▶ **ABOUT THIS TASK**
What you produce should match the records below precisely, except that images are removed.
┏━━
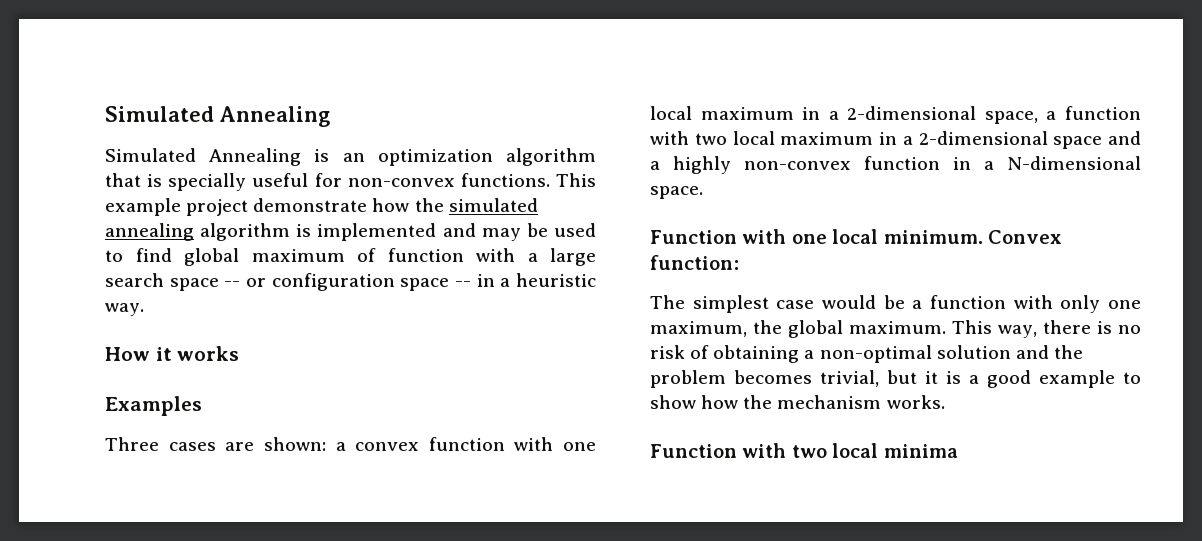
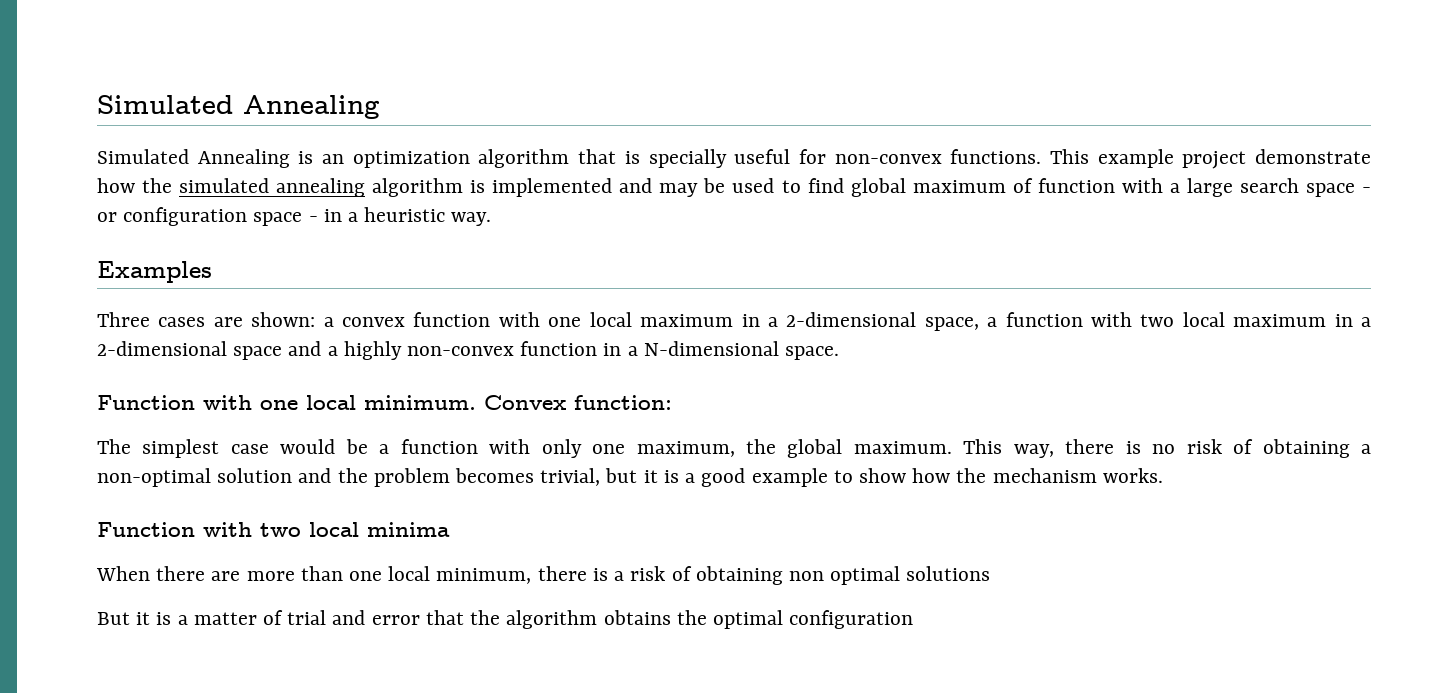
[224,281,241,287] -- -> [1361,187,1371,193] -
[455,281,471,287] -- -> [308,216,318,222] -
[105,346,240,361] // How it works -> (492, 219) none
(958, 451) none -> [96,566,991,585] [97,610,914,629] // When there are more than one local minimum, there is a risk of obtaining non optimal solutions // But it is a matter of trial and error that the algorithm obtains the optimal configuration

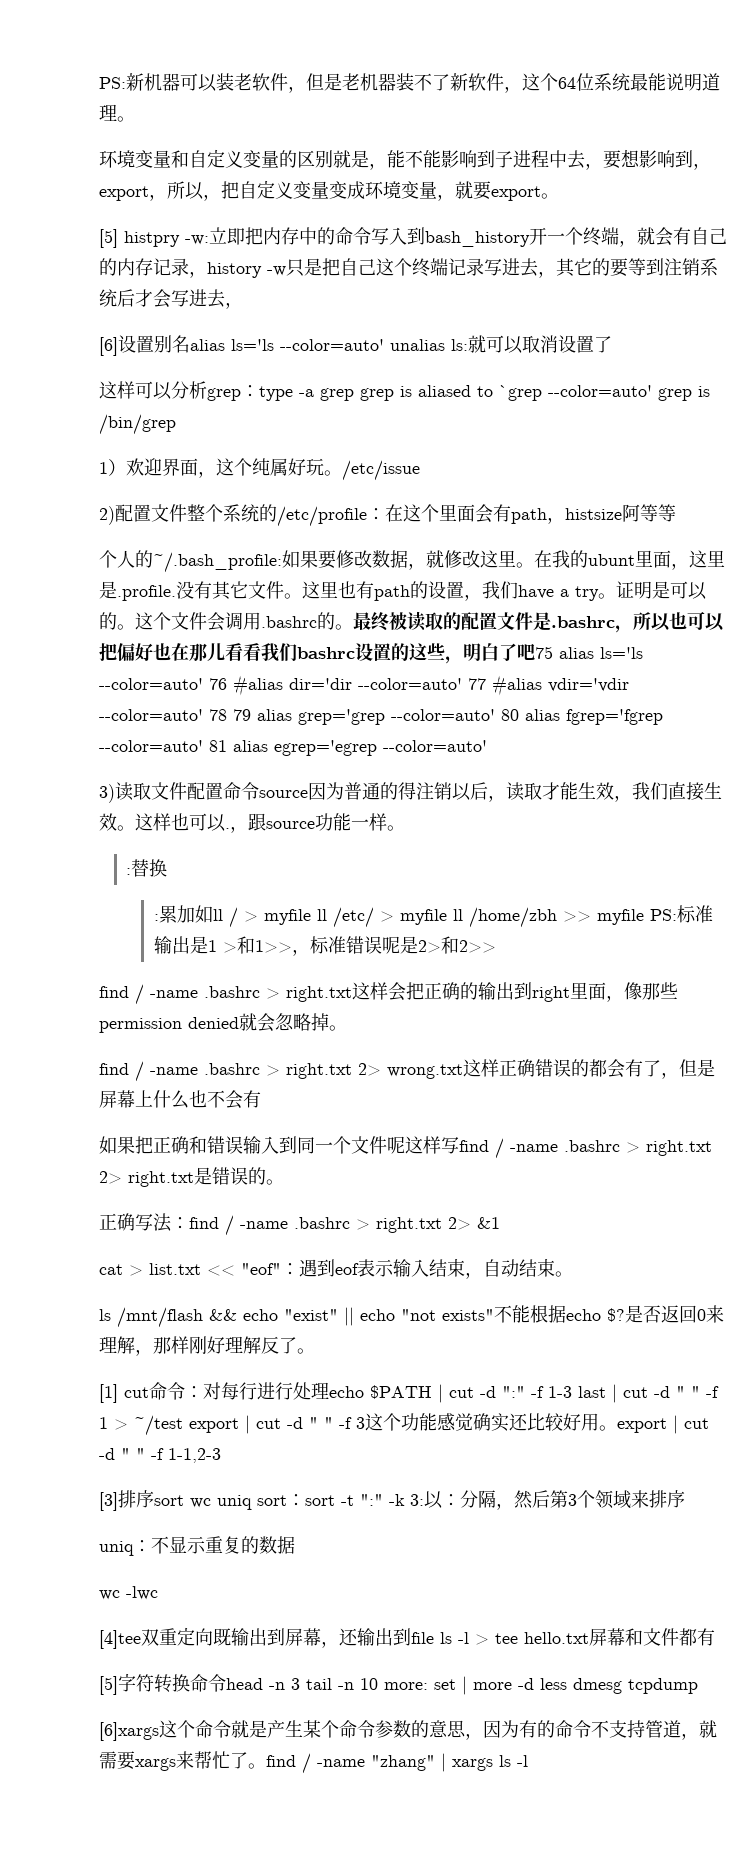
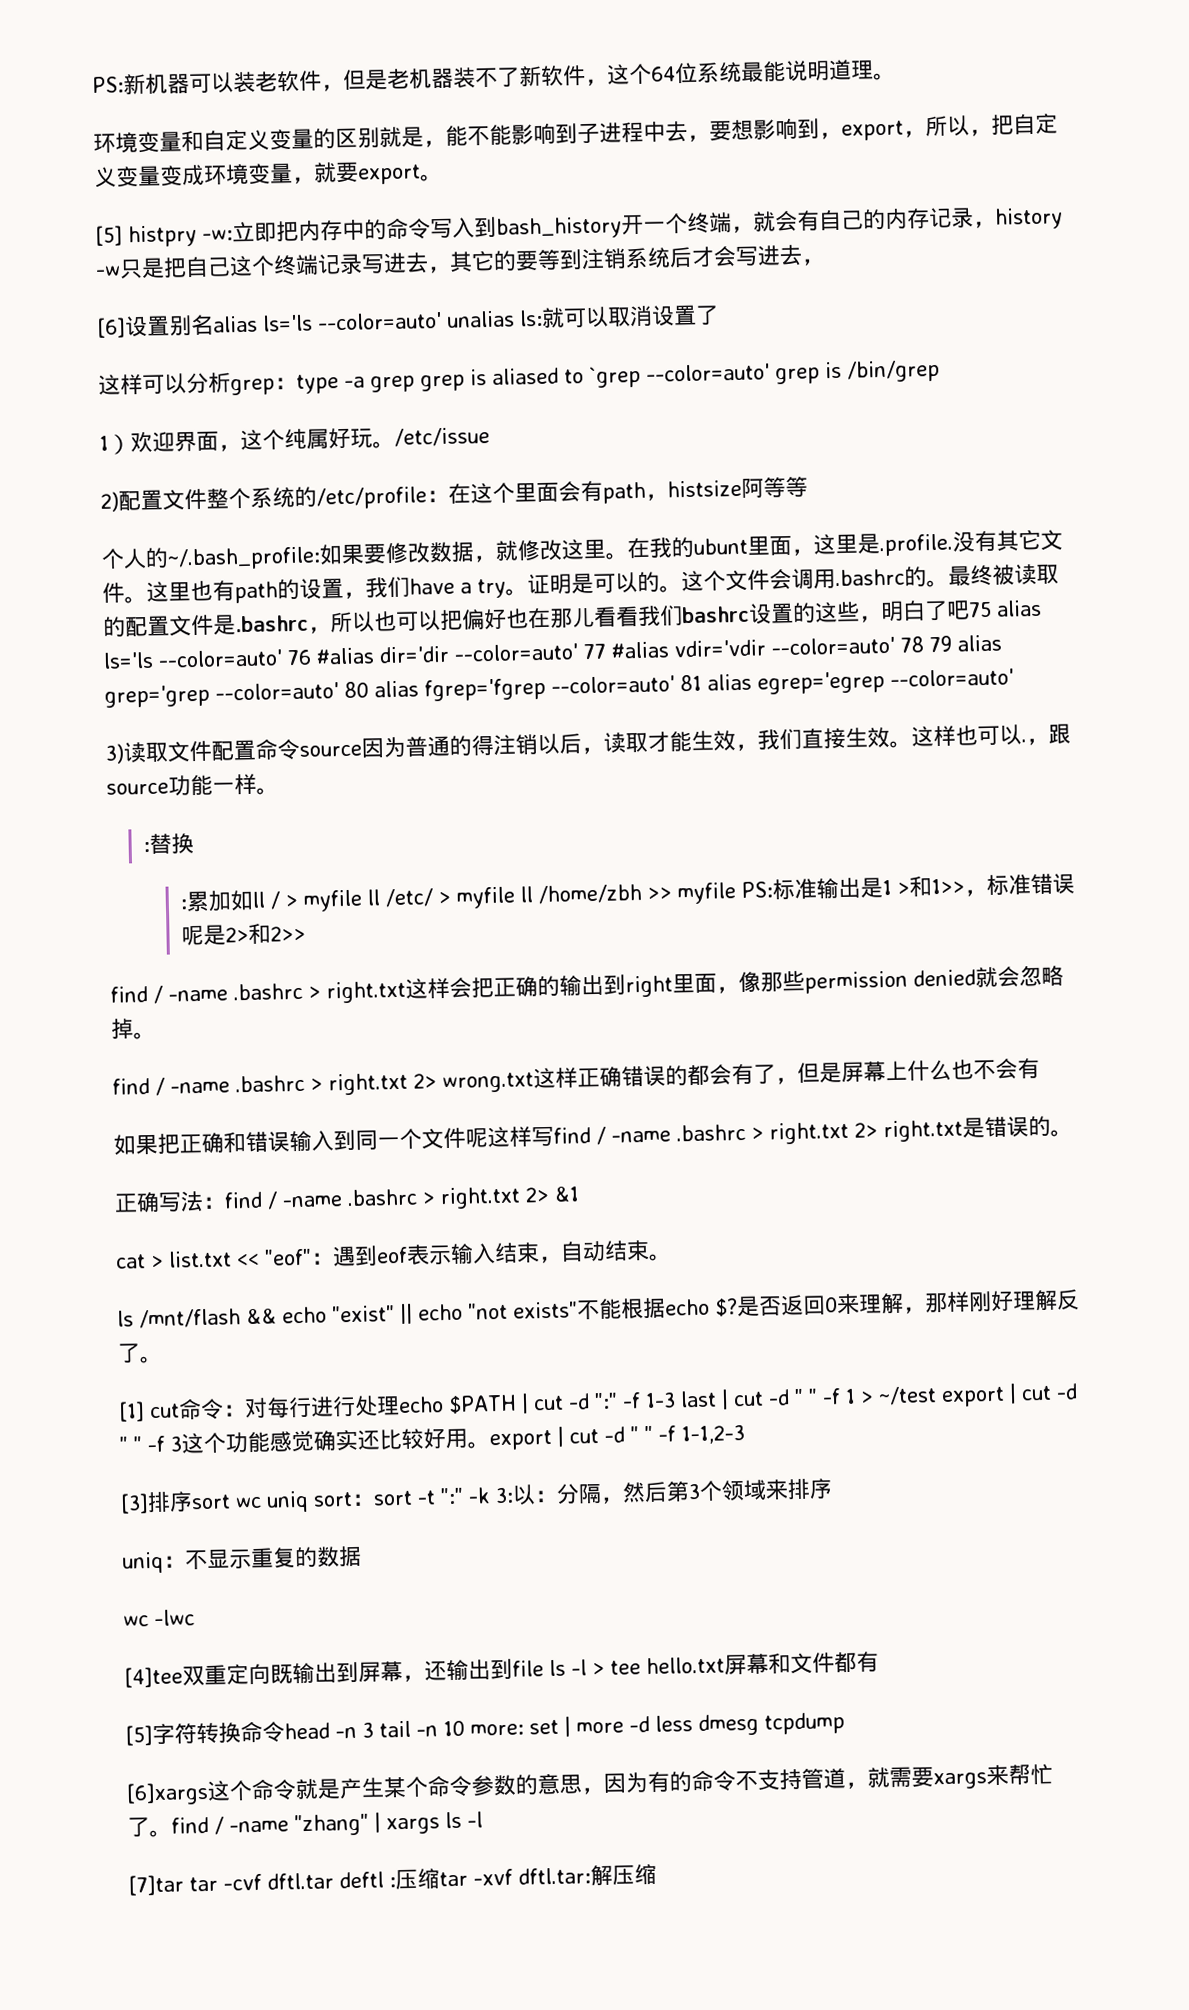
(528, 1761) none -> [128,1863,657,1896] // [7]tar tar -cvf dftl.tar deftl :压缩tar -xvf dftl.tar:解压缩

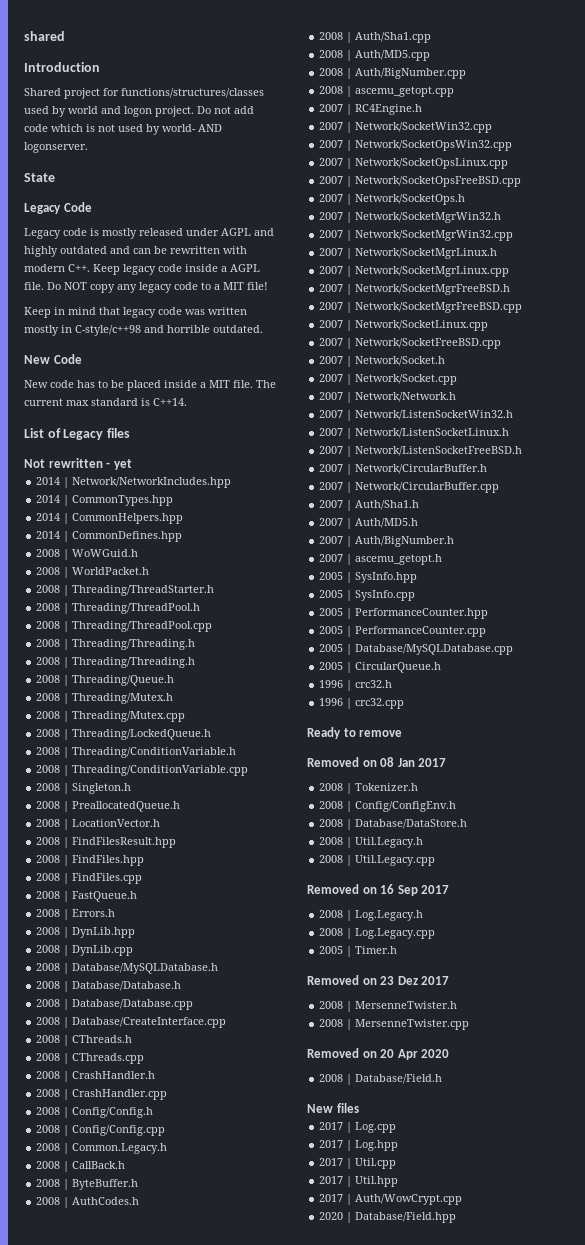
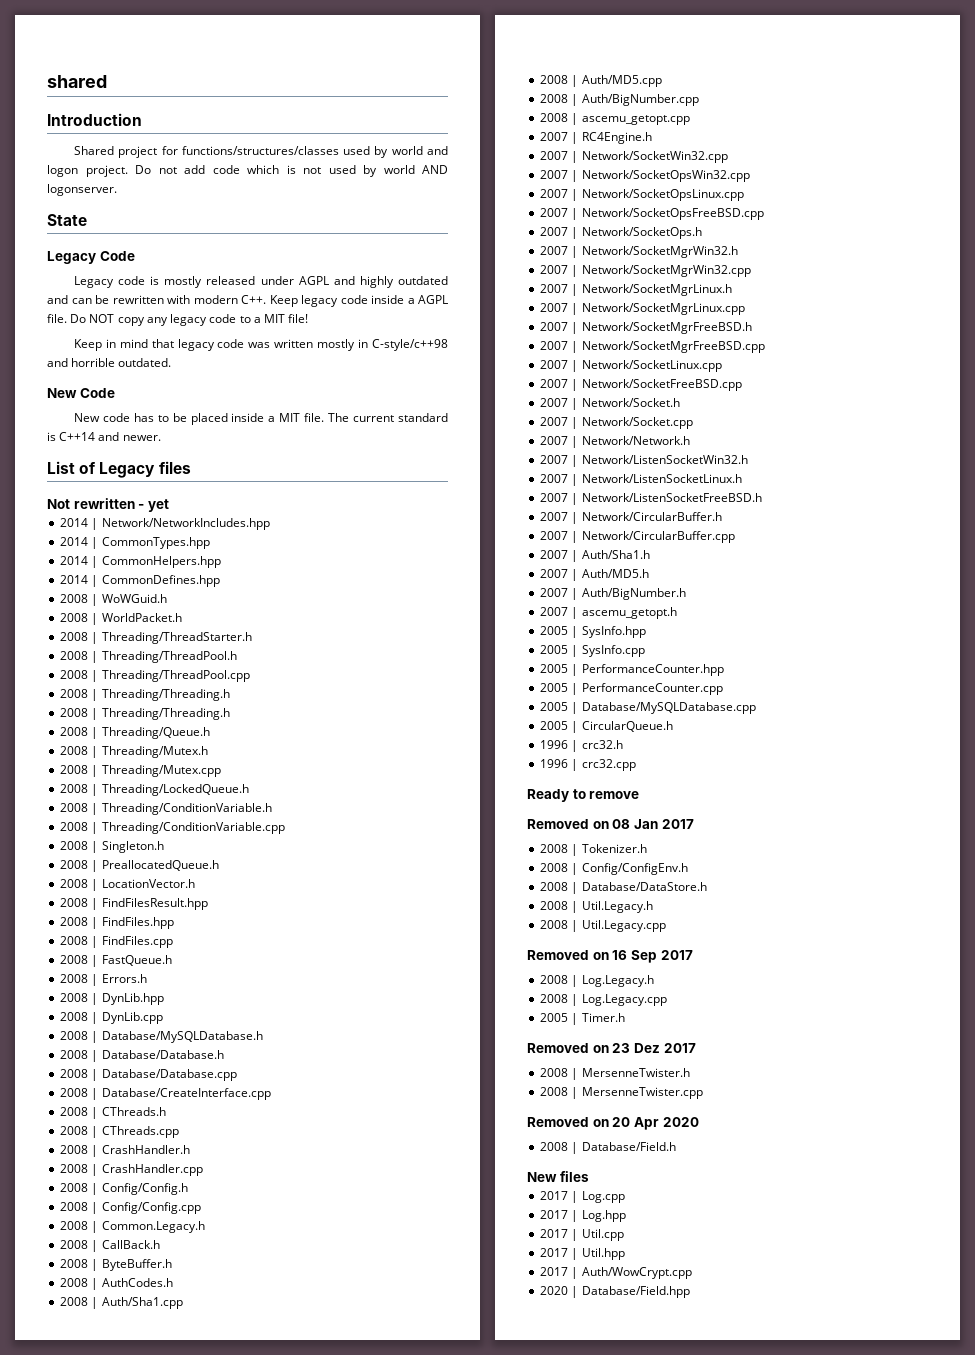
[162,124,196,132] world- -> [383,165,415,174] world
[66,400,89,406] max -> (395, 418) none
[153,398,187,406] C++14. -> [59,432,161,441] C++14 and newer.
┗━━
▶ **RESULT FOR THIS TASK**
[224,281,241,287] -- -> [1361,187,1371,193] -
[455,281,471,287] -- -> [308,216,318,222] -
[105,346,240,361] // How it works -> (492, 219) none
(958, 451) none -> [96,566,991,585] [97,610,914,629] // When there are more than one local minimum, there is a risk of obtaining non optimal solutions // But it is a matter of trial and error that the algorithm obtains the optimal configuration

(528, 1761) none -> [128,1863,657,1896] // [7]tar tar -cvf dftl.tar deftl :压缩tar -xvf dftl.tar:解压缩

[162,124,196,132] world- -> [383,165,415,174] world
[66,400,89,406] max -> (395, 418) none
[153,398,187,406] C++14. -> [59,432,161,441] C++14 and newer.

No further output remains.